Grilled chicken, avocado, and lime dressing tossed with veggies for a vibrant, satisfying salad meal.
# Components:
→ Chicken
01 - 2 large boneless, skinless chicken breasts (approximately 500 grams)
02 - 1 tablespoon olive oil
03 - 1 teaspoon paprika
04 - 1/2 teaspoon garlic powder
05 - Salt, to taste
06 - Black pepper, to taste
→ Salad Components
07 - 2 ripe avocados, diced
08 - 120 grams cherry tomatoes, halved
09 - 1 small red onion, thinly sliced
10 - 60 grams baby spinach or mixed greens
11 - 1 small cucumber, sliced
12 - 2 tablespoons fresh cilantro, chopped
→ Lime Dressing
13 - 3 tablespoons extra-virgin olive oil
14 - Juice of 2 limes
15 - 1 teaspoon honey
16 - 1/2 teaspoon Dijon mustard
17 - Salt, to taste
18 - Black pepper, to taste
# Preparation Steps:
01 - Preheat a grill pan or outdoor grill to medium-high heat.
02 - Brush chicken breasts with olive oil, then season generously with paprika, garlic powder, salt, and black pepper.
03 - Grill chicken for 6 to 7 minutes per side, or until fully cooked and internal juices run clear.

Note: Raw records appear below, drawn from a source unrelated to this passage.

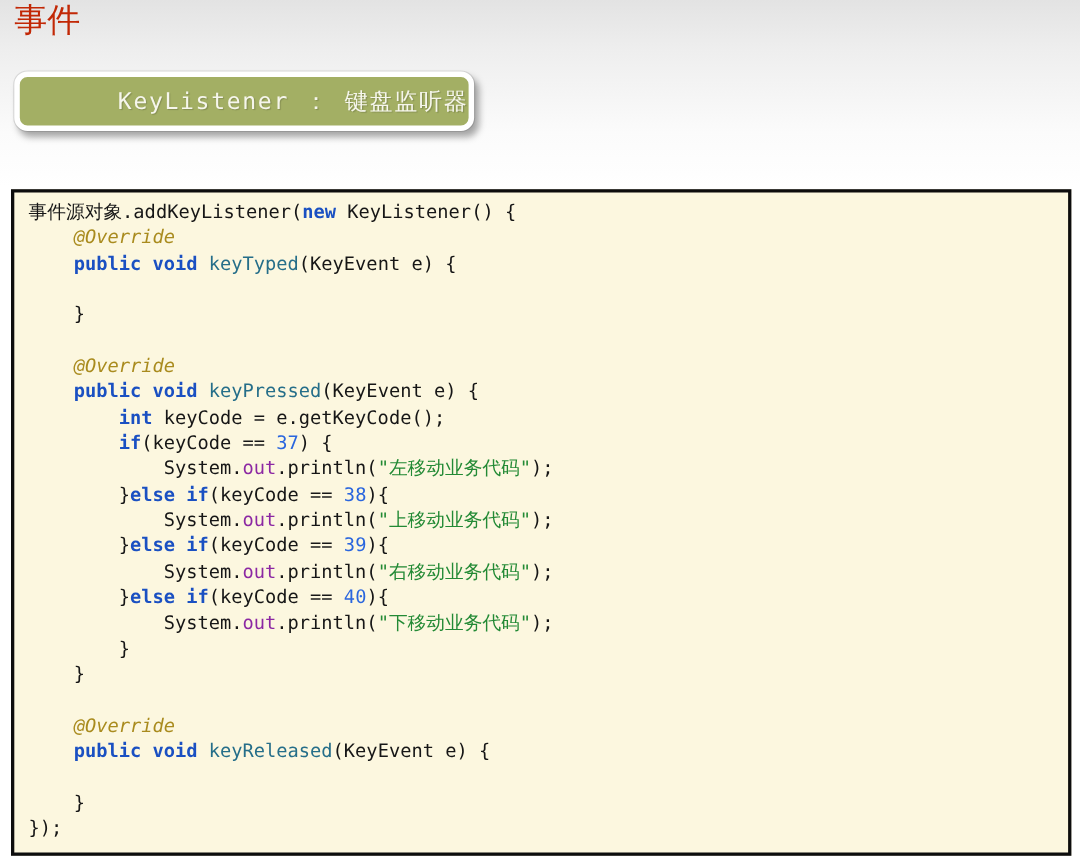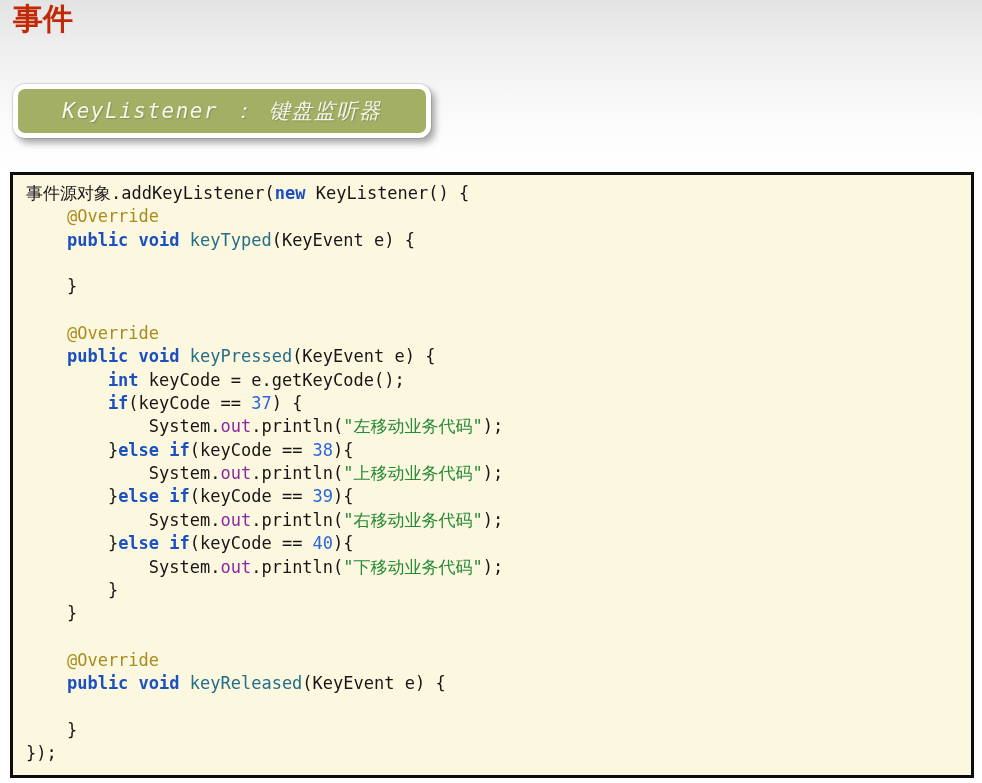"事件" .page-title { font-weight: 700 -> 400 }
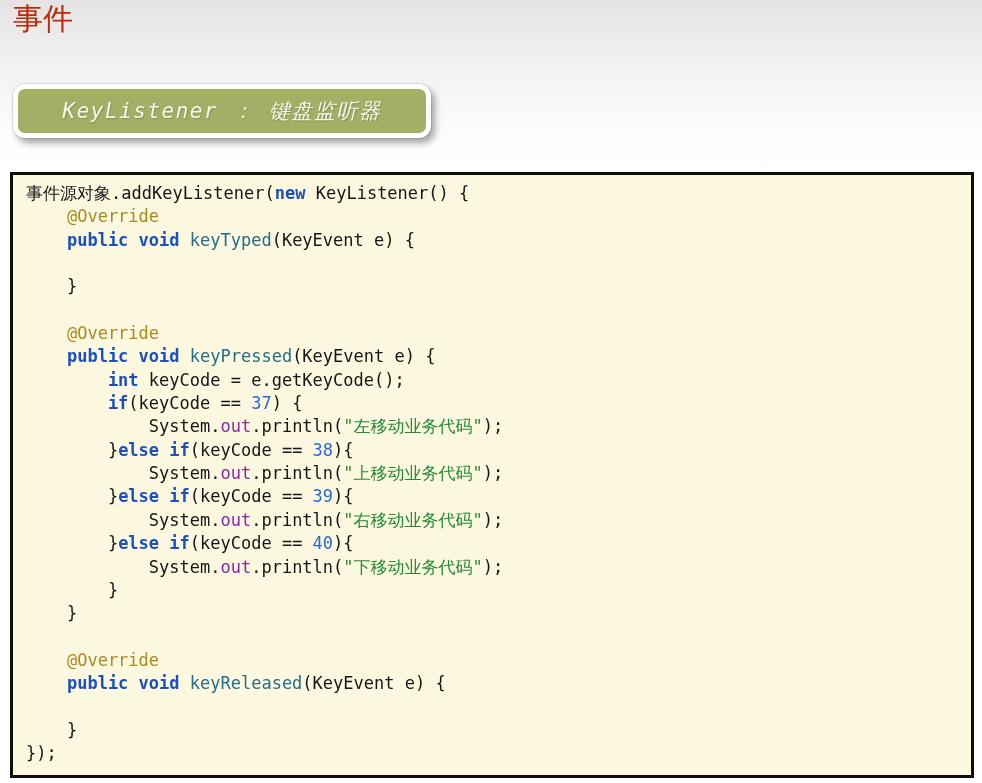"KeyListener ： 键盘监听器" .banner { font-style: italic -> none; justify-content: center -> flex-end; top: 84px -> 65px }
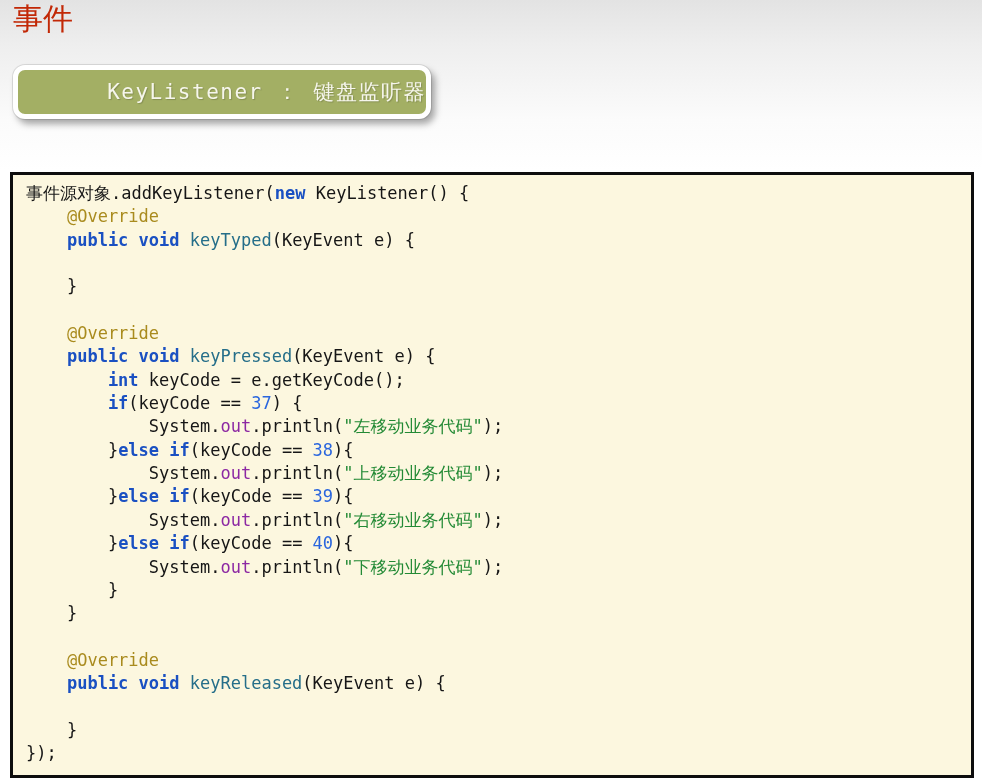"@Override" .tok-annotation { font-style: none -> italic }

Remove from heat, allow to rest for 5 minutes, then slice thinly.
04 - In a large salad bowl, combine diced avocados, halved cherry tomatoes, thinly sliced red onion, spinach or mixed greens, sliced cucumber, and chopped cilantro.
05 - In a small bowl, whisk together extra-virgin olive oil, fresh lime juice, honey, Dijon mustard, salt, and black pepper until emulsified.
06 - Add the sliced grilled chicken to the salad bowl. Drizzle with the prepared lime dressing and toss gently to coat all ingredients. Serve immediately, garnishing with additional fresh cilantro if desired.